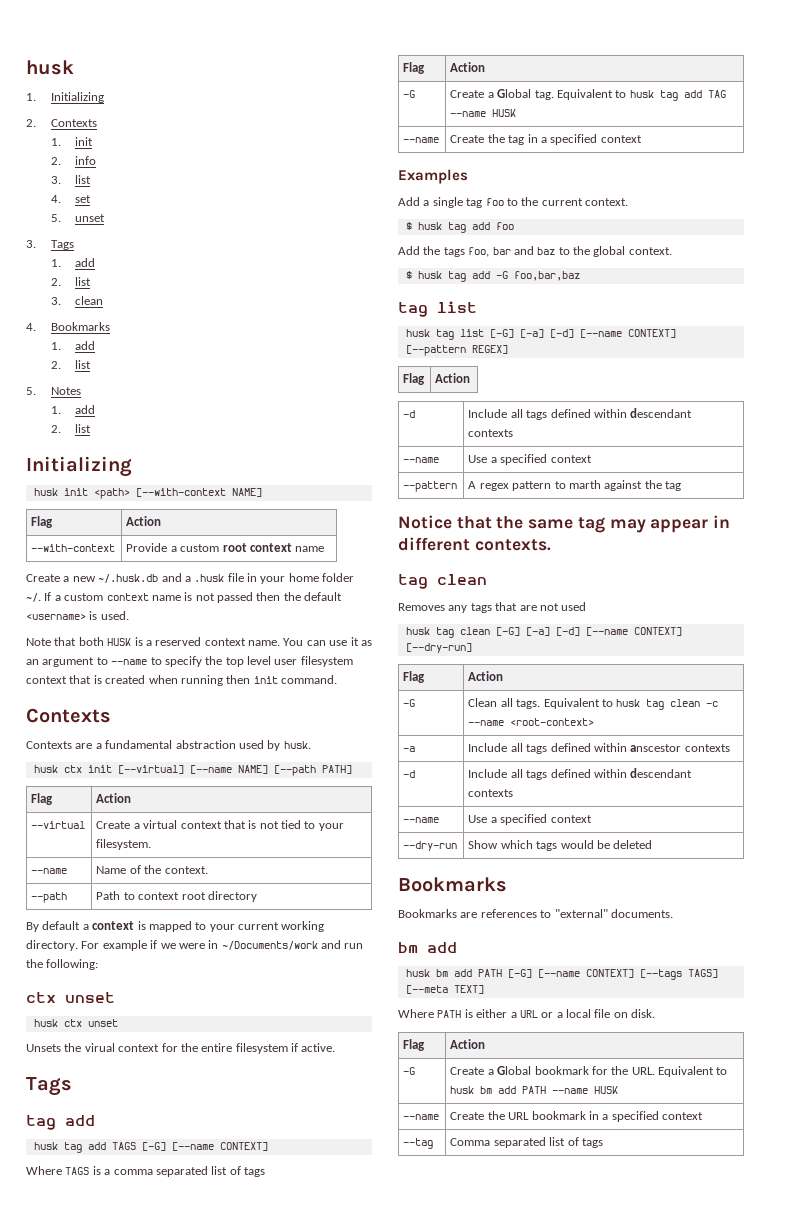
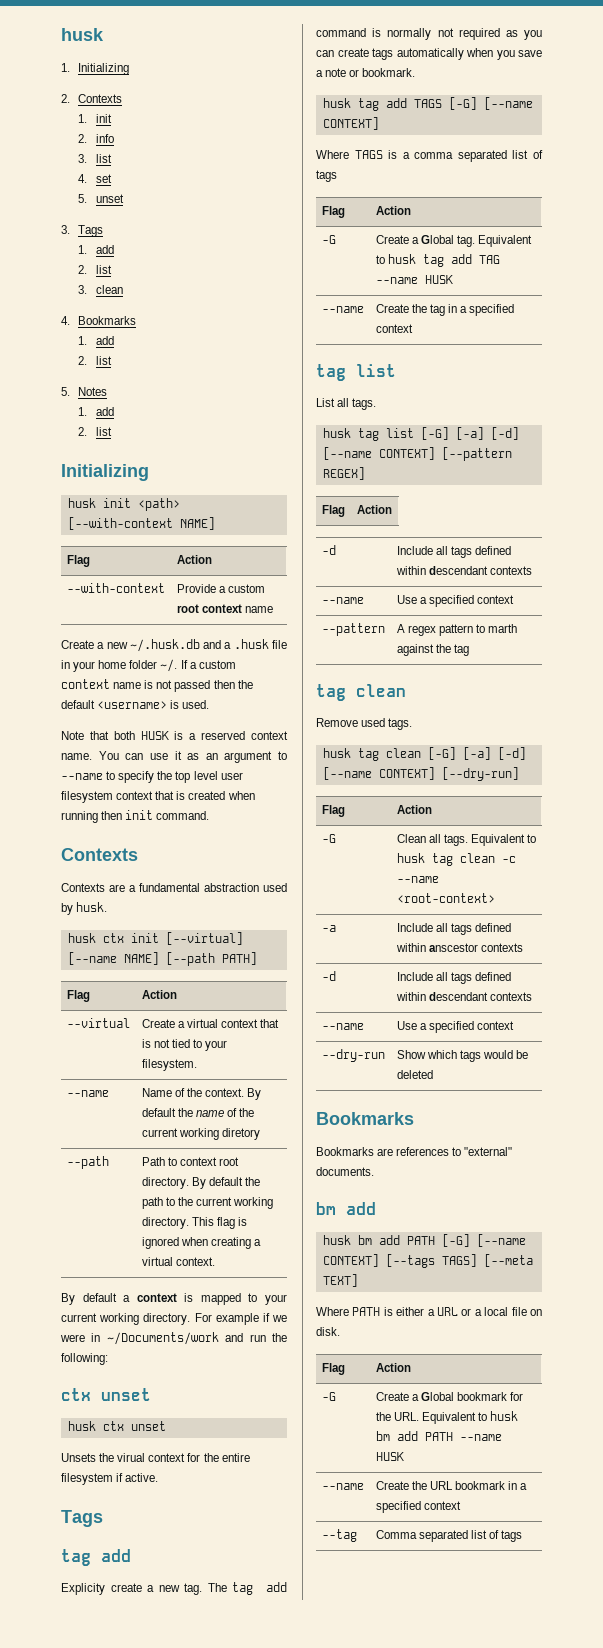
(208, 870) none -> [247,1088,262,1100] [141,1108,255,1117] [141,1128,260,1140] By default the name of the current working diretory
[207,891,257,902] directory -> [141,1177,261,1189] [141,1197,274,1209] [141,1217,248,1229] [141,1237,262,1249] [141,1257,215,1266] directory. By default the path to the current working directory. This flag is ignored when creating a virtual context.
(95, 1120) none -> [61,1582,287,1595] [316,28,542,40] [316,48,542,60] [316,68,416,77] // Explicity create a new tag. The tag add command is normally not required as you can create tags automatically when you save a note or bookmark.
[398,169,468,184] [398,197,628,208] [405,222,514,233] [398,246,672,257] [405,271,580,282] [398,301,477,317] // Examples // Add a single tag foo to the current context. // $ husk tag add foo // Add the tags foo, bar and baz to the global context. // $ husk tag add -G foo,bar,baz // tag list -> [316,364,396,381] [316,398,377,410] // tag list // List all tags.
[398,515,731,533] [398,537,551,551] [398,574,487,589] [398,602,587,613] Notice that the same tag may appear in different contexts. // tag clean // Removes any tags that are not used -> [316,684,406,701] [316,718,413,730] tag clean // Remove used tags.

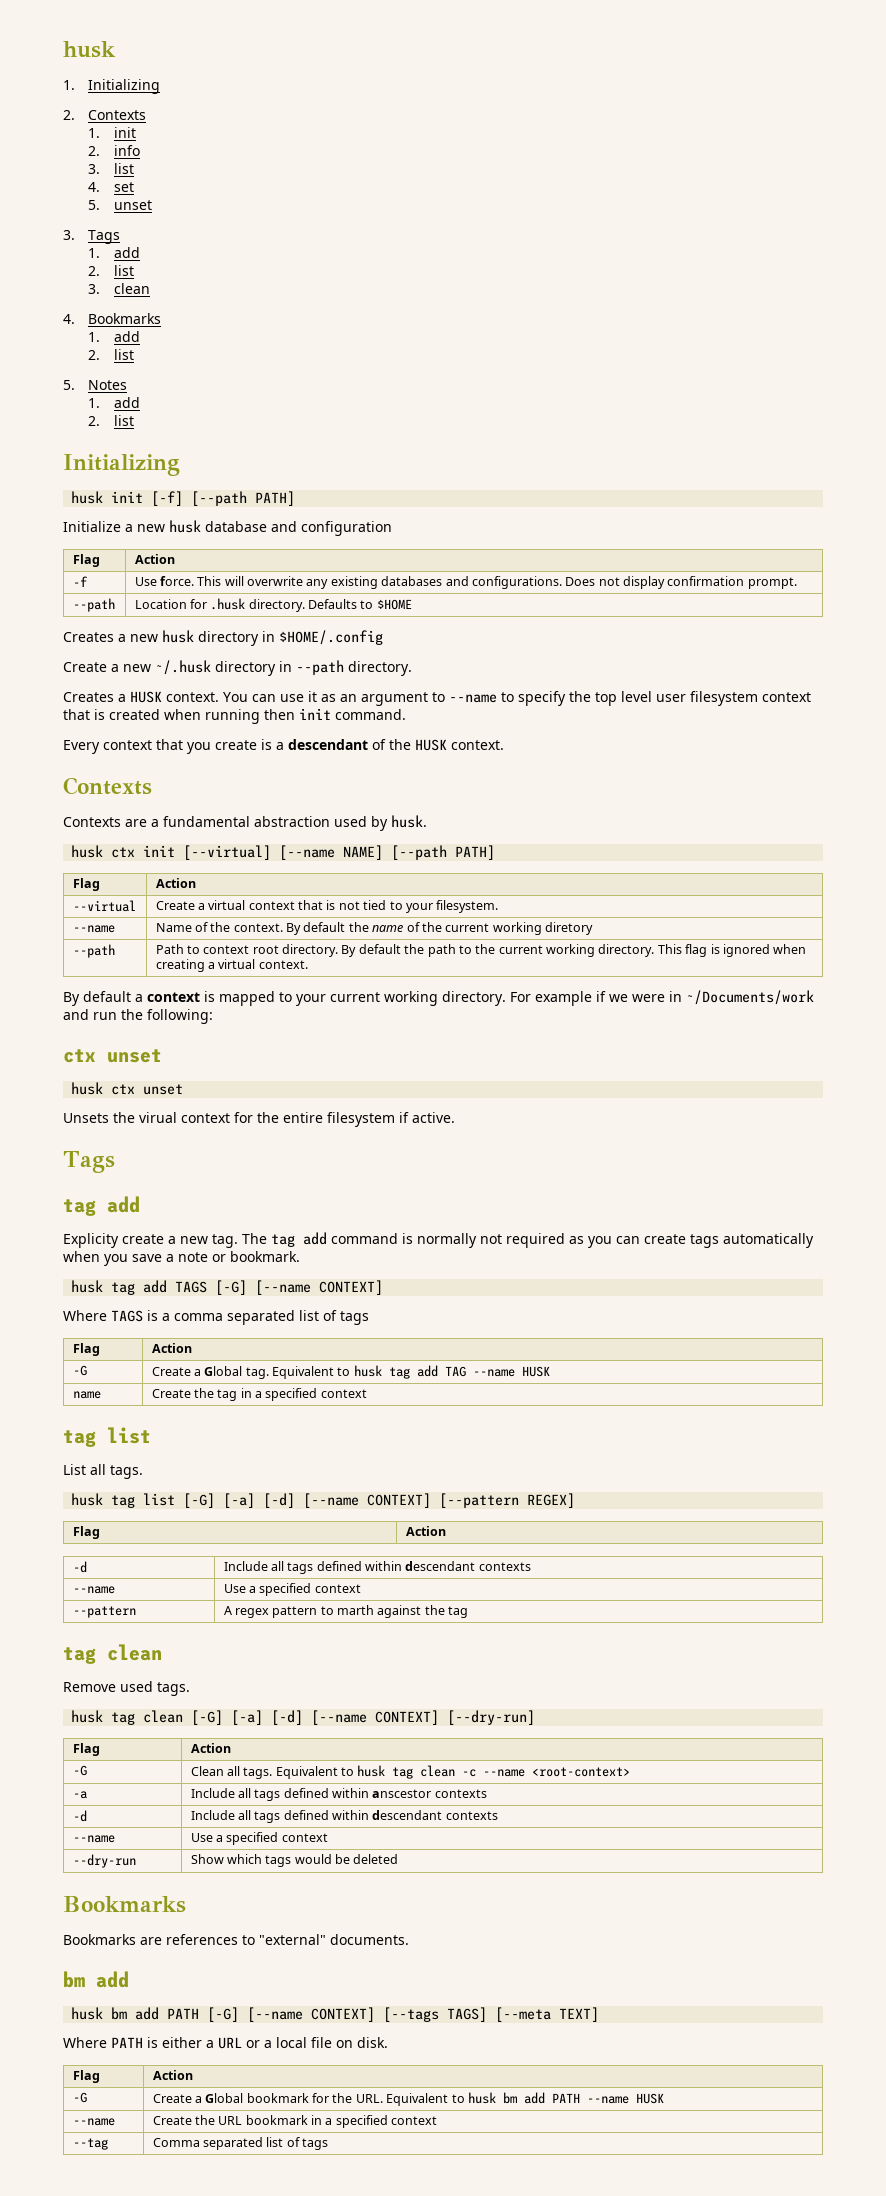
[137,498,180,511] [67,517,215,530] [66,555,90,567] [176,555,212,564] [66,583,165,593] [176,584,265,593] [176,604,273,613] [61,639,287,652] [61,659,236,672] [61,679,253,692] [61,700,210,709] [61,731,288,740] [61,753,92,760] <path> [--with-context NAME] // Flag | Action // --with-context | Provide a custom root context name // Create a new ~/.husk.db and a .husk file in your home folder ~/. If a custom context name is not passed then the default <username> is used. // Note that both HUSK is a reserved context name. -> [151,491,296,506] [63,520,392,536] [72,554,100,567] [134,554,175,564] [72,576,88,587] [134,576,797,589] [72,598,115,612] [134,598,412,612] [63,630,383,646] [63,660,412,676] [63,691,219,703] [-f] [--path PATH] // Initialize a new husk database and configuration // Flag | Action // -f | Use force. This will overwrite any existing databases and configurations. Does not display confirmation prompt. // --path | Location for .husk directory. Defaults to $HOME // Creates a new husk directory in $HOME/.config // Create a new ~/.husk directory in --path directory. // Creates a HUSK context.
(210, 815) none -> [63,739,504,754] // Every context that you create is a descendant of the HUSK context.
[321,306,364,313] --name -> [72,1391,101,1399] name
-*-*-
→ THE TASK: Could you print the listing above exactly, without the pictures?

→ OUTPUT OF THE EXERCISE:
(208, 870) none -> [247,1088,262,1100] [141,1108,255,1117] [141,1128,260,1140] By default the name of the current working diretory
[207,891,257,902] directory -> [141,1177,261,1189] [141,1197,274,1209] [141,1217,248,1229] [141,1237,262,1249] [141,1257,215,1266] directory. By default the path to the current working directory. This flag is ignored when creating a virtual context.
(95, 1120) none -> [61,1582,287,1595] [316,28,542,40] [316,48,542,60] [316,68,416,77] // Explicity create a new tag. The tag add command is normally not required as you can create tags automatically when you save a note or bookmark.
[398,169,468,184] [398,197,628,208] [405,222,514,233] [398,246,672,257] [405,271,580,282] [398,301,477,317] // Examples // Add a single tag foo to the current context. // $ husk tag add foo // Add the tags foo, bar and baz to the global context. // $ husk tag add -G foo,bar,baz // tag list -> [316,364,396,381] [316,398,377,410] // tag list // List all tags.
[398,515,731,533] [398,537,551,551] [398,574,487,589] [398,602,587,613] Notice that the same tag may appear in different contexts. // tag clean // Removes any tags that are not used -> [316,684,406,701] [316,718,413,730] tag clean // Remove used tags.

[137,498,180,511] [67,517,215,530] [66,555,90,567] [176,555,212,564] [66,583,165,593] [176,584,265,593] [176,604,273,613] [61,639,287,652] [61,659,236,672] [61,679,253,692] [61,700,210,709] [61,731,288,740] [61,753,92,760] <path> [--with-context NAME] // Flag | Action // --with-context | Provide a custom root context name // Create a new ~/.husk.db and a .husk file in your home folder ~/. If a custom context name is not passed then the default <username> is used. // Note that both HUSK is a reserved context name. -> [151,491,296,506] [63,520,392,536] [72,554,100,567] [134,554,175,564] [72,576,88,587] [134,576,797,589] [72,598,115,612] [134,598,412,612] [63,630,383,646] [63,660,412,676] [63,691,219,703] [-f] [--path PATH] // Initialize a new husk database and configuration // Flag | Action // -f | Use force. This will overwrite any existing databases and configurations. Does not display confirmation prompt. // --path | Location for .husk directory. Defaults to $HOME // Creates a new husk directory in $HOME/.config // Create a new ~/.husk directory in --path directory. // Creates a HUSK context.
(210, 815) none -> [63,739,504,754] // Every context that you create is a descendant of the HUSK context.
[321,306,364,313] --name -> [72,1391,101,1399] name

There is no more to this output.